The Fed, of course, will keep a close eye on economic growth, inflation and the labour market and we have very interesting data coming up this week. Thursday’s first quarter GDP data for the US will give an indication of economic performance for early 2021. Given the progress on vaccination during Q1 and the incredibly strong data released in recent weeks, we expect Q1 growth to be in the region of 5% quarter-on-quarter.
We also have the initial jobless claims which moderated lower during March and early April with readings consistently below 800,000 and a print of 576,000 in early April the lowest since the crisis began. Signs of a gradual recovery in the job market, finally, which is very dependent on the economic prospects and developments on the Covid recovery.

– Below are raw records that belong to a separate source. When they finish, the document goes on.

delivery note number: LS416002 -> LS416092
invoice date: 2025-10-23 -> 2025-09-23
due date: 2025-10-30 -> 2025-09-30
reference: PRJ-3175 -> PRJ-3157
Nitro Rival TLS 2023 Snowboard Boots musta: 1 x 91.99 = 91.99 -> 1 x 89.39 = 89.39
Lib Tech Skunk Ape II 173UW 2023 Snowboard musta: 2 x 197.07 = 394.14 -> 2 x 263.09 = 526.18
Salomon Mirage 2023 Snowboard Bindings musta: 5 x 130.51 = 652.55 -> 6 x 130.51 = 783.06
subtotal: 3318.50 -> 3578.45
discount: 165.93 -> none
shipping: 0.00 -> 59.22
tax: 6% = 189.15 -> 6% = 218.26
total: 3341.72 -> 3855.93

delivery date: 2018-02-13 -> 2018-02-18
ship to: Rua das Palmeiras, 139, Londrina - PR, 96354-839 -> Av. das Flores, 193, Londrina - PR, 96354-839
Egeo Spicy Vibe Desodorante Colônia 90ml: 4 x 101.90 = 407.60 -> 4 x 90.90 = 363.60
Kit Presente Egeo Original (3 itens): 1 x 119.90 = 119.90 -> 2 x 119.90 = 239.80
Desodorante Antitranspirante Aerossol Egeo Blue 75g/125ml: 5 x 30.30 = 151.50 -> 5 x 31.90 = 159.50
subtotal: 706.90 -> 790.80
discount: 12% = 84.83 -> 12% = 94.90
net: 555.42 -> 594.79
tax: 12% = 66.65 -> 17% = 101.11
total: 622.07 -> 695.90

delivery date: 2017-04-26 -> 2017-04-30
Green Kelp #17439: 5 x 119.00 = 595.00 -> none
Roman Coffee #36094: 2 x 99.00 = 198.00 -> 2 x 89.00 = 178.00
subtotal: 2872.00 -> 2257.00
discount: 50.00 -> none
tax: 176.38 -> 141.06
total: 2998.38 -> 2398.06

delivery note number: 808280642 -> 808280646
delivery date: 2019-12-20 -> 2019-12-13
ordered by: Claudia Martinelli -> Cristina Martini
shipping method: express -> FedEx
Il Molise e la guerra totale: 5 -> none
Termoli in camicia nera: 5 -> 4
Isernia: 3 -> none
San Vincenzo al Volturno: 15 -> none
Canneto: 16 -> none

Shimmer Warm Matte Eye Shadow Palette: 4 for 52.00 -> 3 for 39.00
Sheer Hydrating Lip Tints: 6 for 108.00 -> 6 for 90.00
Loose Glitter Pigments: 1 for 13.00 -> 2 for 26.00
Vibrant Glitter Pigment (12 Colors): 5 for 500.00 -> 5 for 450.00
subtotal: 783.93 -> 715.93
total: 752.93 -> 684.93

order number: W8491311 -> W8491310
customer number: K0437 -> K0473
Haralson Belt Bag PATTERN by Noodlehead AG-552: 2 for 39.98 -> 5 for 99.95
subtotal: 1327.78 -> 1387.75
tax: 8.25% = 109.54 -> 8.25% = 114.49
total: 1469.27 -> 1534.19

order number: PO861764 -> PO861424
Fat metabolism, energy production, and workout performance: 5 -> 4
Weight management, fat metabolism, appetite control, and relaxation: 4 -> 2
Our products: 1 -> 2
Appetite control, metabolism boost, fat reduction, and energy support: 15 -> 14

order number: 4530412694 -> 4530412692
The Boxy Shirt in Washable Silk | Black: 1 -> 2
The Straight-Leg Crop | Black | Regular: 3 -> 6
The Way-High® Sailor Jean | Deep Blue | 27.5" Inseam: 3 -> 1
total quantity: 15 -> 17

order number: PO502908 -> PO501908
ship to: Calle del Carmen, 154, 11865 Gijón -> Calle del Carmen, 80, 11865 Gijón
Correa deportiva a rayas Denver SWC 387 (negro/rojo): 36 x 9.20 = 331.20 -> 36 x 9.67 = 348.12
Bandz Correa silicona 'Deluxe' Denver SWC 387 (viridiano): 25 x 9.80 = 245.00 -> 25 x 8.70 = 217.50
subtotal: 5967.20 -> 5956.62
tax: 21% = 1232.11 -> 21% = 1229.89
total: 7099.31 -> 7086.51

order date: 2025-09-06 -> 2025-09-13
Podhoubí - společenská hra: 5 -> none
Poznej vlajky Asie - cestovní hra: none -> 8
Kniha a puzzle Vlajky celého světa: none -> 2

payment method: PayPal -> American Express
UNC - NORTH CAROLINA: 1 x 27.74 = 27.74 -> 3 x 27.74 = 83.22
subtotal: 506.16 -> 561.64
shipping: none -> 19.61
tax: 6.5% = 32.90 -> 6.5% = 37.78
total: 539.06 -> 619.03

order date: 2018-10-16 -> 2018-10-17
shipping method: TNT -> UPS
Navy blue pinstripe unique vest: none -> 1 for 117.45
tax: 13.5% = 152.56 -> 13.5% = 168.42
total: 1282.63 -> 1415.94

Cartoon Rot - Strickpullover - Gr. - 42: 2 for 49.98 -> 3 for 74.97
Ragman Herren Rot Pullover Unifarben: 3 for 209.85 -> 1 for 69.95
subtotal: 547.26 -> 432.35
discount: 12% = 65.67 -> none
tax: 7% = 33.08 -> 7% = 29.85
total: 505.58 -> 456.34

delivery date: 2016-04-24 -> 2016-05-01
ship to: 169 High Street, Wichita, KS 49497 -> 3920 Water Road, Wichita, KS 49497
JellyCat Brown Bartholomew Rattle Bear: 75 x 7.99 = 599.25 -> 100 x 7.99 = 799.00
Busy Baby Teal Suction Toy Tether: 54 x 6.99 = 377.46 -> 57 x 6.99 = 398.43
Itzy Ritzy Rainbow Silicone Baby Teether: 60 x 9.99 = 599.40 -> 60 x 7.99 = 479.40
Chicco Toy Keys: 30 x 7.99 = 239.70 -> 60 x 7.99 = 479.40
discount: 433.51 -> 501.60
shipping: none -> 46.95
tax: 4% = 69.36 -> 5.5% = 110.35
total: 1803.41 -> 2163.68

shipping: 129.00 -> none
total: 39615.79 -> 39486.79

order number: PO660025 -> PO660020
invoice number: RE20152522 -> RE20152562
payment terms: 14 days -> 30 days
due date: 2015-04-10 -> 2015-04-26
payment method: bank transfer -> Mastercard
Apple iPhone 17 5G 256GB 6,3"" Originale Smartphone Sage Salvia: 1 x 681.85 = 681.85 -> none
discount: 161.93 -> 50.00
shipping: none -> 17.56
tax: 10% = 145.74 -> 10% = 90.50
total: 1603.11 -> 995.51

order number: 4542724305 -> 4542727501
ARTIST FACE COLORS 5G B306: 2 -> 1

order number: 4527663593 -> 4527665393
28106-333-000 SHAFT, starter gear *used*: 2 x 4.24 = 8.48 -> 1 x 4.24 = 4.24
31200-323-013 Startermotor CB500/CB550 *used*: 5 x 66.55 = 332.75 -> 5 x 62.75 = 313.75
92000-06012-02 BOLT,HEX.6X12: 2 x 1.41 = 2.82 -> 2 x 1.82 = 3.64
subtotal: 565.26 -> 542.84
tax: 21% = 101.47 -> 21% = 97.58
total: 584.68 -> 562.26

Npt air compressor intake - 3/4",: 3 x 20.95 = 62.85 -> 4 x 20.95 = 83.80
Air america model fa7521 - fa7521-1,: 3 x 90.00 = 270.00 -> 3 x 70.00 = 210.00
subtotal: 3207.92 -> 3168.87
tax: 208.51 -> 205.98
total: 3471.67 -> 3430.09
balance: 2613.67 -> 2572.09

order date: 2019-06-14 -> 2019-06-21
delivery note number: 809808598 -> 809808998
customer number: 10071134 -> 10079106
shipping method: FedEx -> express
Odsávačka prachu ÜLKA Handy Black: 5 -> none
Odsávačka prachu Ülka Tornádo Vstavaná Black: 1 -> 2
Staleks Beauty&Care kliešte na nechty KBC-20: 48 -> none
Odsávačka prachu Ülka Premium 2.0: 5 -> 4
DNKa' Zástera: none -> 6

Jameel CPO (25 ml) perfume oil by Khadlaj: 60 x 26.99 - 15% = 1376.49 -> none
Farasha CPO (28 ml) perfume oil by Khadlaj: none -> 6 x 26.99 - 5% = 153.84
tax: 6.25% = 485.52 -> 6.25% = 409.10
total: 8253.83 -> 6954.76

Let's turn our focus to Europe. Friday's preliminary Q1 GDP data for the eurozone will give an indication of the economic performance. We expect to see contraction of 0.7% as COVID-19 has kept economic activity restricted throughout the quarter, and remember Germany and France have put new containment measures in place.
We also have the euro area harmonised index of consumer prices, which rose to 1.3% in March, supported by higher energy prices and progressively more favourable base effects. We expect to see a print of 1.5% year-on-year for Friday's release, still well below the ECB target of 2%. We also have job market data coming out of the EU on Friday.
Before we come to an end, a quick look at the UK and the real estate sector. UK house prices increased 5.7% year-on-year March, easing from a 6.9% rise in February. This slowdown likely reflected a softening of demand ahead of the original end of the stamp duty holiday before the extension was announced in the budget.
Recent signs of economic resilience and the extension of the policy support announced in the budget are likely to boost the housing market over the next six months. Thursday’s April data will indicate where the prices have rebounded again over the month.
And with that we have come to the end of this market weekly podcast. We hope you enjoyed this. We'd like to thank you for listening and wish you a successful week ahead.